Bill Clinton sort rarement de son lit à 5 h 1/2. On lui reproche même d'y rester trop longtemps. Hier matin, l'écho des bombes de Nairobi et de Dar-es-Salaam lui a réservé un réveil brutal. En a-t-il tiré un vague soulagement? Les Américains, pour quelques heures, pour quelques jours, allaient parler d'autre chose que du misérable petit nœud des secrets de leur président, devenus affaire d'Etat. Il a même pu avoir un ricanement fugace pour les grands réseaux de télévision et les news magazine contraints de revoir, en catastrophe, leurs programmes et leurs sommaires, remplaçant le visage grassouillet de Monica Lewinsky par des images de corps noirs déchiquetés. L'industrie du divertissement, qui soumet tout à sa domination, y compris le président des Etats-Unis, était prise à contre-pied. Il faut dire qu'elle en a vu d'autres: le malheur du monde est une denrée comme les autres, dont elle saura, cette fois encore, faire son beurre. Mais derrière le virtuel qu'elle anime, il y a pourtant le monde réel, qui utilise naturellement, pour se faire entendre, les moyens les plus monstrueux.

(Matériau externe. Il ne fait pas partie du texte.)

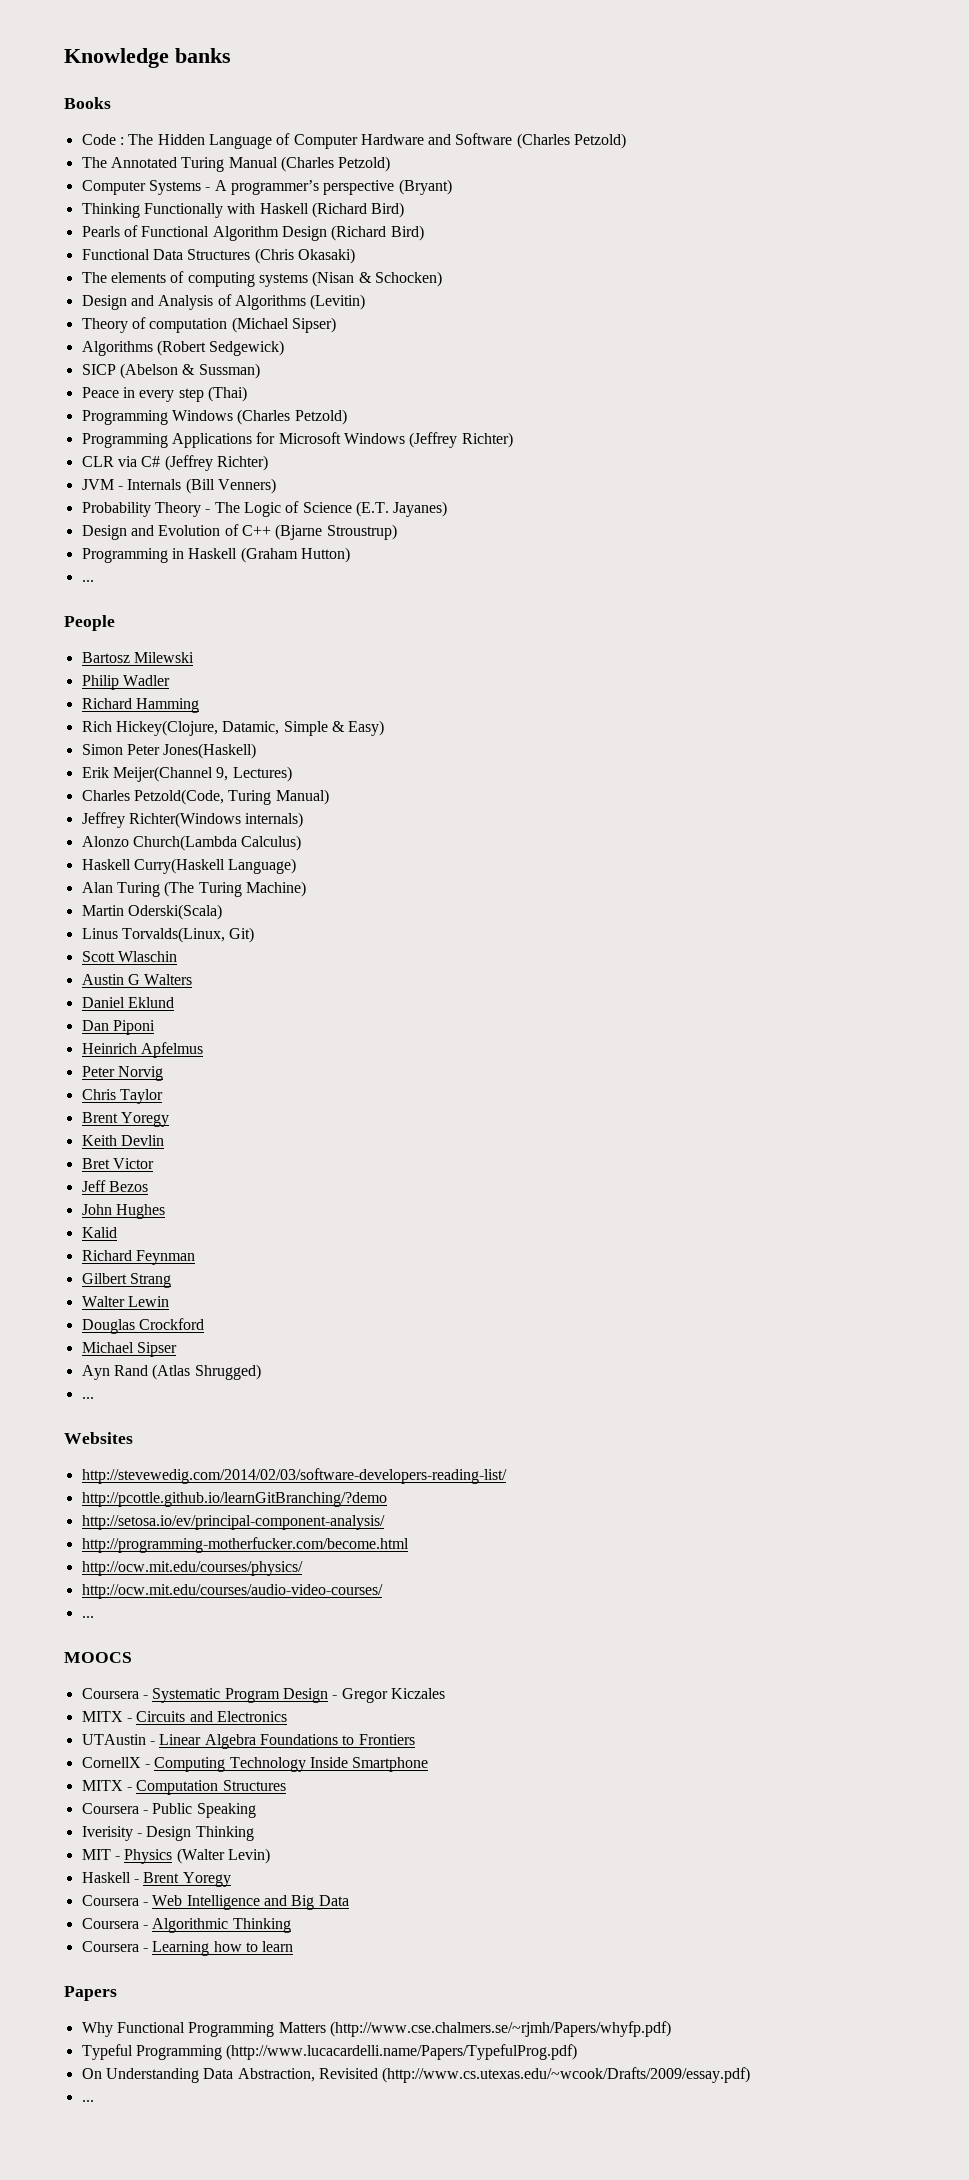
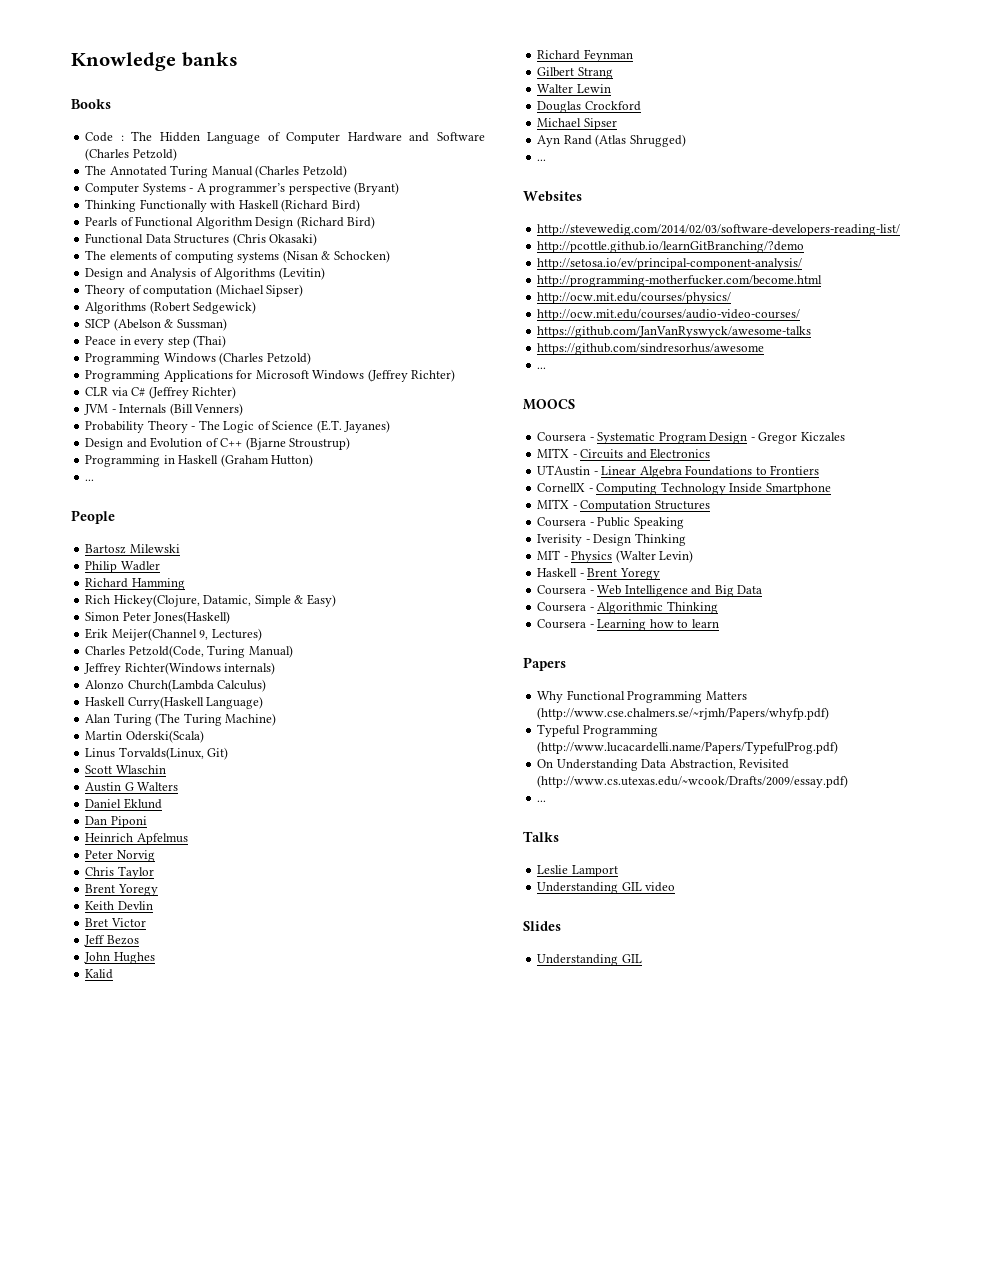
+ https://github.com/JanVanRyswyck/awesome-talks
+ https://github.com/sindresorhus/awesome
+ Talks
+ Leslie Lamport
+ Understanding GIL video
+ Slides
+ Understanding GIL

Le gouvernement américain a eu probablement raison de se montrer cette fois circonspect et de ne pas désigner aussitôt un coupable: il garde le cuisant souvenir d'avoir attribué, sans la moindre preuve ni la moindre réflexion, la responsabilité de l'attentat d'Oklahoma à un groupe islamiste. Après Nairobi et Dar es-Salaam, il aurait pourtant couru moins de risque de se tromper. C'est bien l'Orient, compliqué et déchiré, qui cherche à faire mal aux Etats-Unis et à les punir. Car c'est là, entre Méditerranée et Golfe, que la puissance globale a commencé, après l'effondrement du système communiste, à exercer son magistère exclusif. Elle prétendait y installer son ordre, y faire sa paix, et elle a entrepris de le faire avec quelques succès: Madrid, puis Oslo... Mais quatre ans après cette promesse, le Proche-Orient est redevenu ce chaudron dans lequel se nouent les complots et les alliances les plus contradictoires.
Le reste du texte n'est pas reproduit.